AcidBathSDMF said:
I'm not sure the ideal gas law takes relativistic effects into account and doesn't apply except in the rest frame. I'm not an expert by any means, but it seems to me that pressure, as a macroscopic model, should be dissected into what's going on in the smaller level. Are we assuming that these gas molecules are billiard balls bouncing around? Assuming this is legitimate, the frame at rest with the box has <v> = 0, where v is velocity of molecules. In a frame that's moving in x-direction, <v_x> will not be zero, and should equal u. v'=x'/t', and v= (v'+u)/(1+uv'/c^2). Supposing for a second that it were possible to take many molecule velocity measurements, one could find <v> of the molecules in the moving frame. This value could be u, and the deviations from it are the random molecular movements that give a pressure. Subtracting this u from the above expression for v to find the molecule speeds in the box, it gives v=v'(1-u^2/c^2)/(1+uv'/c^2). In other words, the measured velocity of the molecular movement is less than that in the rest frame, even after subtracting out the relative velocity of the observer. My intuition tells me that the pressure effects of length contraction of the box are compensated for by the slower moving molecules, and a similar argument for temperature.

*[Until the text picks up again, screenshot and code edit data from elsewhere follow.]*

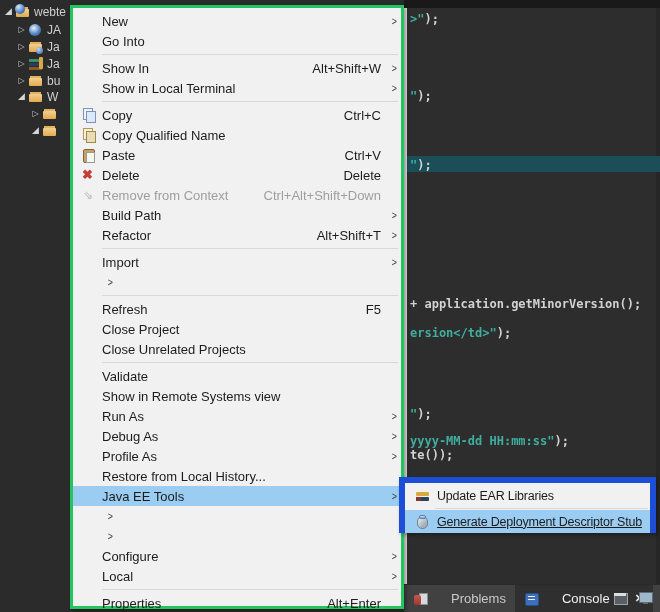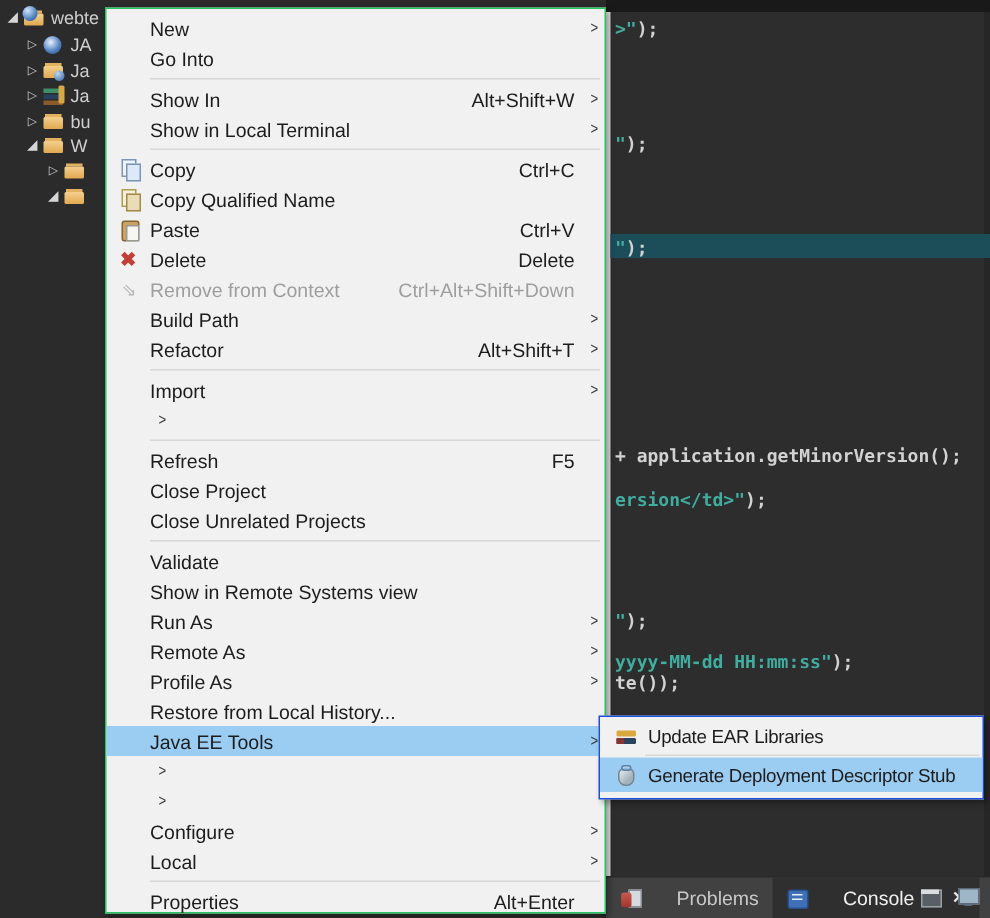"New" #menu { border: 1px solid #22c55e -> 3px solid #22c55e }
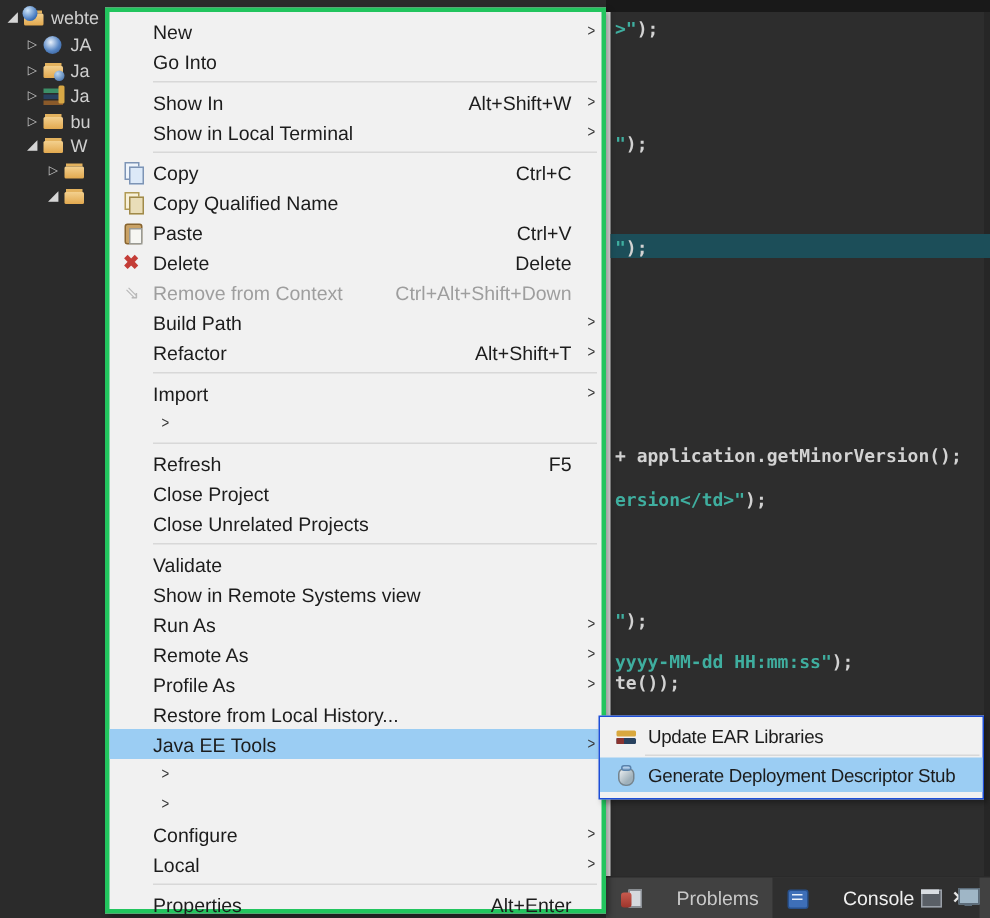"Remote As" span.mlabel { text: Remote -> Debug }
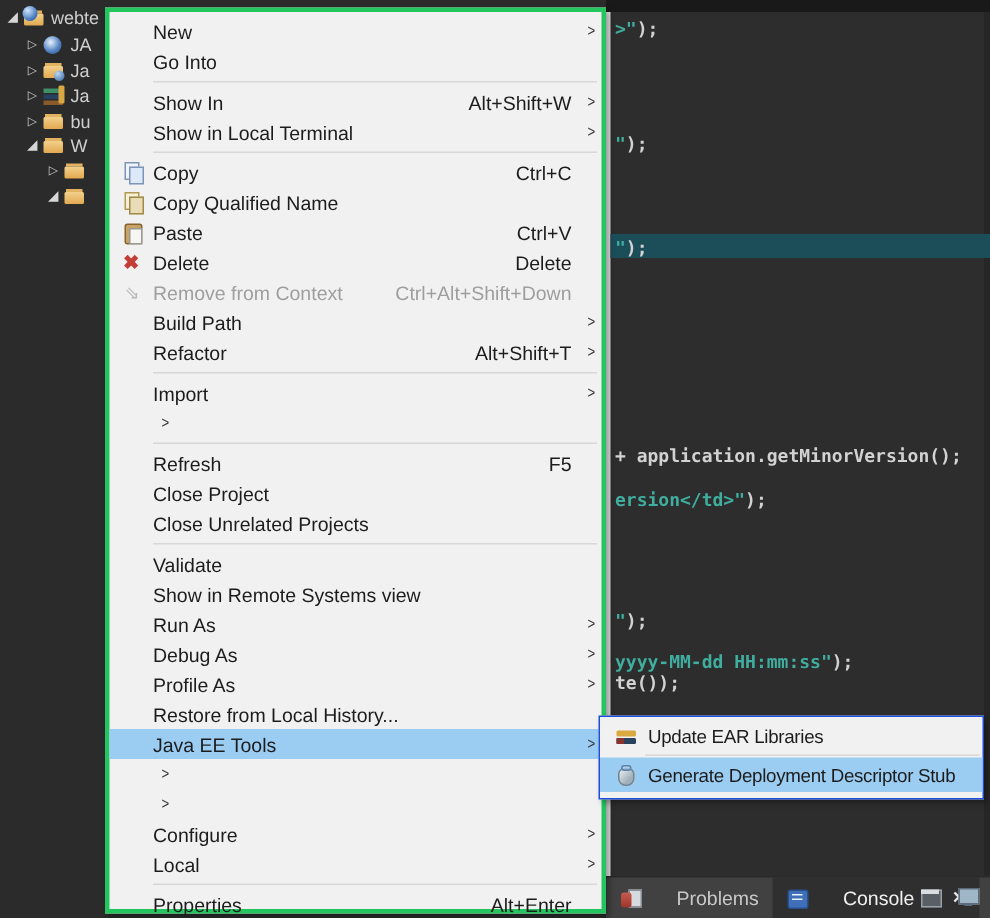"Update EAR Libraries" #submenu { border: 1px solid #1d4ed8 -> 6px solid #1d4ed8 }
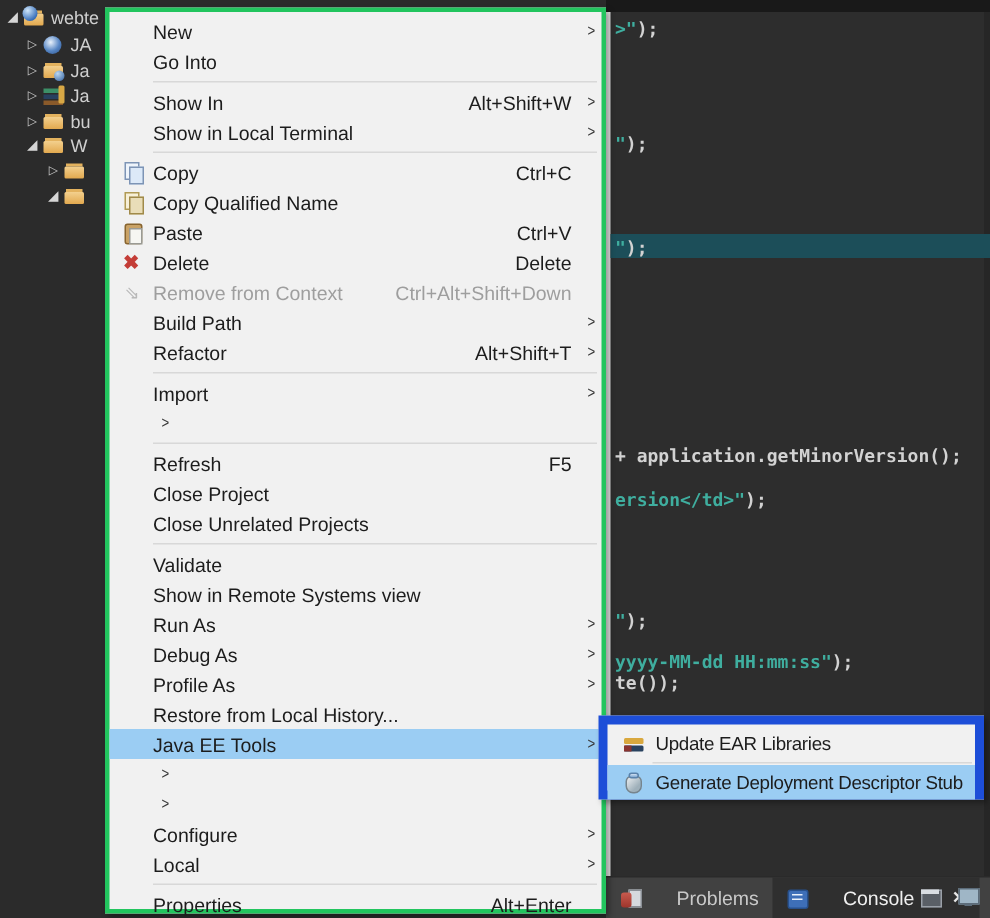"Generate Deployment Descriptor Stub" .sub-item.hl { text-decoration: none -> underline }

Your statement "In other words, the measured velocity of the molecular movement is less than that in the rest frame" is one way of defining temperature which is more formally something like temperature is proportional to the root mean square kinetic energies of the molecules. So that is another way of saying the gas appears to cool down in the moving box. That is a possibility that can not be excluded as the topic of relativistic thermodynamics appears to be hotly debated amongst the experts with peer reviewed published papers contradicting each other.
Does the ideal gas law PV= nRT hold up as a universal law of physics in any inertial reference frame?
The authors of the paper mentioned in the posts above seem to think it is.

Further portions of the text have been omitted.